3.1 bestemmingsomschrijving
De voor 'Tuin' aangewezen gronden zijn bestemd voor:
a.
tuinen behorende bij de op de aangrenzende gronden gelegen hoofdgebouwen;
b.
paden;
3.2 bouwregels
3.2.1
Op deze gronden mogen ten behoeve van de bestemming uitsluitend bouwwerken,
geen gebouwen zijnde, en overkappingen worden gebouwd.
3.2.2
In afwijking van het bepaalde in artikel 3.2.1 zijn gebouwen in de vorm van
erkers bij de hoofdgebouwen van de op de aangrenzende gronden gelegen woningen
toegestaan, mits:
a.
de horizontale diepte maximaal 1,5 m bedraagt;
b.
de diepte van de overblijvende, niet met gebouwen bebouwde gronden minimaal
2 m bedraagt;
c.
voor zover de erker wordt gebouwd tegen een gevel van het hoofdgebouw de
breedte maximaal 2/3 van de breedte van die gevel bedraagt;
d.
de bouwhoogte maximaal de hoogte van de eerste bouwlaag van het hoofdgebouw
+ 0,25 m bedraagt.
3.2.3
In afwijking van het bepaalde in artikel 3.2.1 zijn gebouwen in de vorm van
bijgebouwen toegestaan, ter plaatse van de aanduiding 'bijgebouwen', mits:
a.
de goothoogte maximaal 3,25 m bedraagt;
b.
de bouwhoogte maximaal 5 m bedraagt.
3.2.4
In afwijking van het bepaalde in artikel 3.2.1 is een gebouw toegestaan in
de vorm van een schuilgelegenheid met maximaal de bestaande oppervlakte,
goothoogte en bouwhoogte;
3.2.5
Bouwhoogte van bouwwerken, geen gebouwen zijnde maximaal:
a.
erf- en terreinafscheidingen vóór (het verlengde van) de voorgevel van het
gebouw 1 m;
b.
erf- en terreinafscheidingen achter (het verlengde van) de voorgevel van
het gebouw 2 m;
c.
overige bouwwerken, geen gebouwen zijnde 1 m.

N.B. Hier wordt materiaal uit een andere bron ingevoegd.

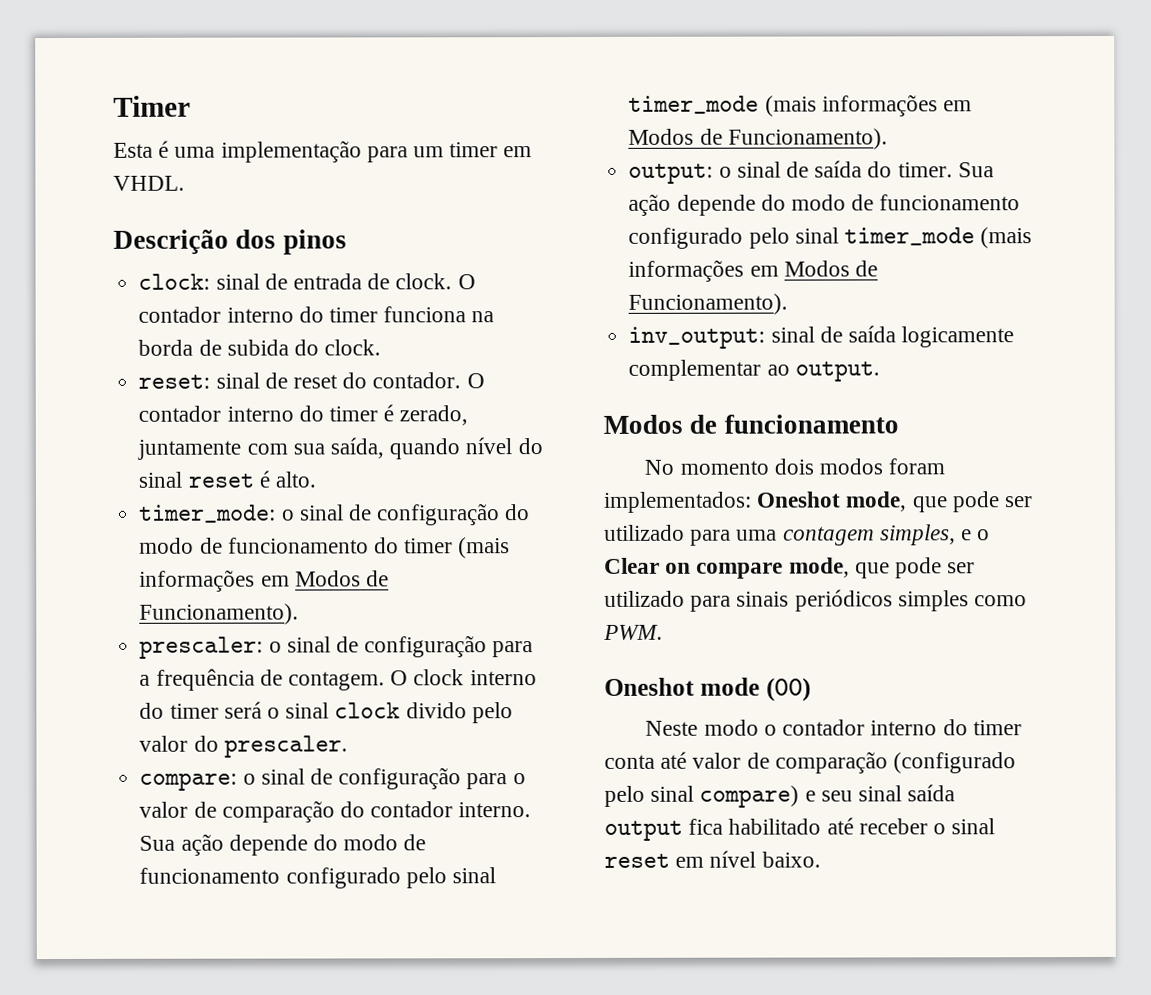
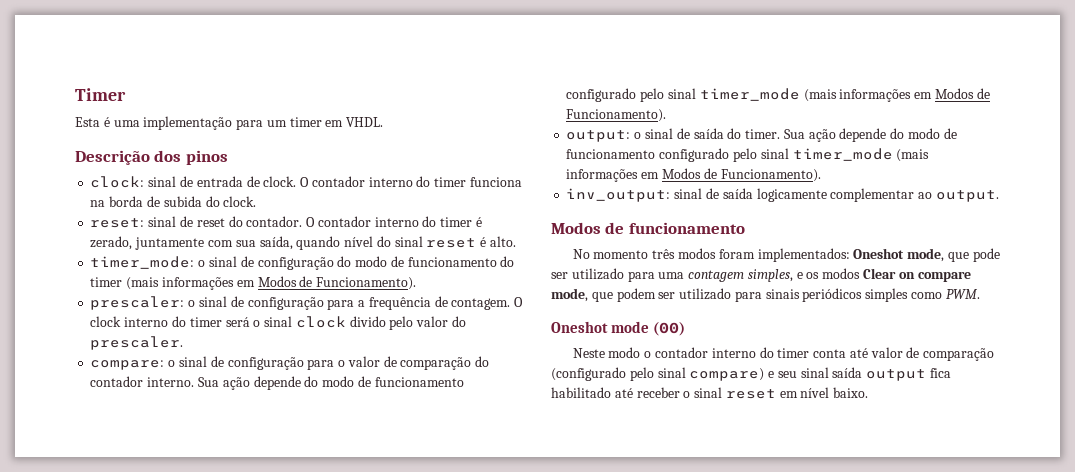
- No momento dois modos foram implementados: Oneshot mode, que pode ser utilizado para uma contagem simples, e o Clear on compare mode, que pode ser utilizado para sinais periódicos simples como PWM.
+ No momento três modos foram implementados: Oneshot mode, que pode ser utilizado para uma contagem simples, e os modos Clear on compare mode, que podem ser utilizado para sinais periódicos simples como PWM.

4.1 Bestemmingsomschrijving
De voor Wonen aangewezen gronden zijn bestemd voor:
a.
een vrijstaande woning:
b.
aan huis verbonden beroepen en aan huis verbonden bedrijven in de categorie
1 van de bij dit bestemmingsplan behorende Staat van bedrijfsactiviteiten;
met bijbehorende gebouwen, bouwwerken,
geen gebouwen zijnde, tuinen en erven.
4.1.2
Onder de uitoefening van aan huis verbonden beroepen/bedrijven in samenhang
met het wonen wordt verstaan het gebruik van gedeelten van woningen ten behoeve
van een aan huis verbonden beroepen/bedrijven voor zover:
a.
het vloeroppervlak in gebruik voor aan huis verbonden beroepen niet groter
is dan 30% van het vloeroppervlak van hoofdgebouwen en aan- en uitbouwen, tot
een maximum oppervlak van 50 m2;
b.
ten behoeve van aan huis verbonden beroepen wordt voorzien in voldoende
parkeergelegenheid;
c.
het gebruik geen nadelige invloed heeft op de normale afwikkeling van het
verkeer en niet gepaard gaat met horeca en detailhandel, uitgezonderd beperkte
verkoop die ondergeschikt is aan het uitoefenen van het aan huis verbonden
beroep of bedrijf.
4.2 bouwregels
4.2.1
Hoofdgebouwen voldoen aan de volgende kenmerken:
a.
gebouwd binnen het bouwvlak;
b.
ter plaatse van de aanduiding 'maximale goothoogte' is ten hoogste de
aangegeven maximale goothoogte toegestaan;
c.
ter plaatse van de aanduiding 'maximale bouwhoogte' is ten hoogste de
aangegeven maximale bouwhoogte toegestaan
d.
de minimale dakhelling bedraagt 0º en de maximale dakhelling bedraagt 60º;
4.2.2
Aan- en uitbouwen, bijgebouwen en overkappingen mogen binnen en buiten het
bouwvlak worden gebouwd en voldoen aan de volgende kenmerken:
a.
de breedte van een aan- of uitbouw aan de zijgevel, gemeten uit de
oorspronkelijke zijgevel, niet meer mag bedragen dan 3 m;
b.
de goothoogte bedraagt maximaal 3,25 m;
c.
de bouwhoogte bedraagt maximaal 5 m;
d.
het gezamenlijke oppervlak bedraagt ten hoogste 40 m2;
e.
het zij- en achtererf mag bij woningen voor niet meer dan 40% worden
bebouwd;
f.
het overblijvende onbebouwde en onoverdekte gedeelte op het achtererf mag
niet minder bedragen dan 25 m2 aaneengesloten oppervlak.
4.2.5
Bouwhoogte van overige bouwwerken, geen gebouwen zijnde maximaal:
a.
erf- en terreinafscheidingen vóór (het verlengde van) de voorgevel van het
gebouw 1 m;
b.
erf- en terreinafscheidingen achter (het verlengde van) de voorgevel van
het gebouw 2 m;
c.
overige bouwwerken, geen gebouwen zijnde 2 m.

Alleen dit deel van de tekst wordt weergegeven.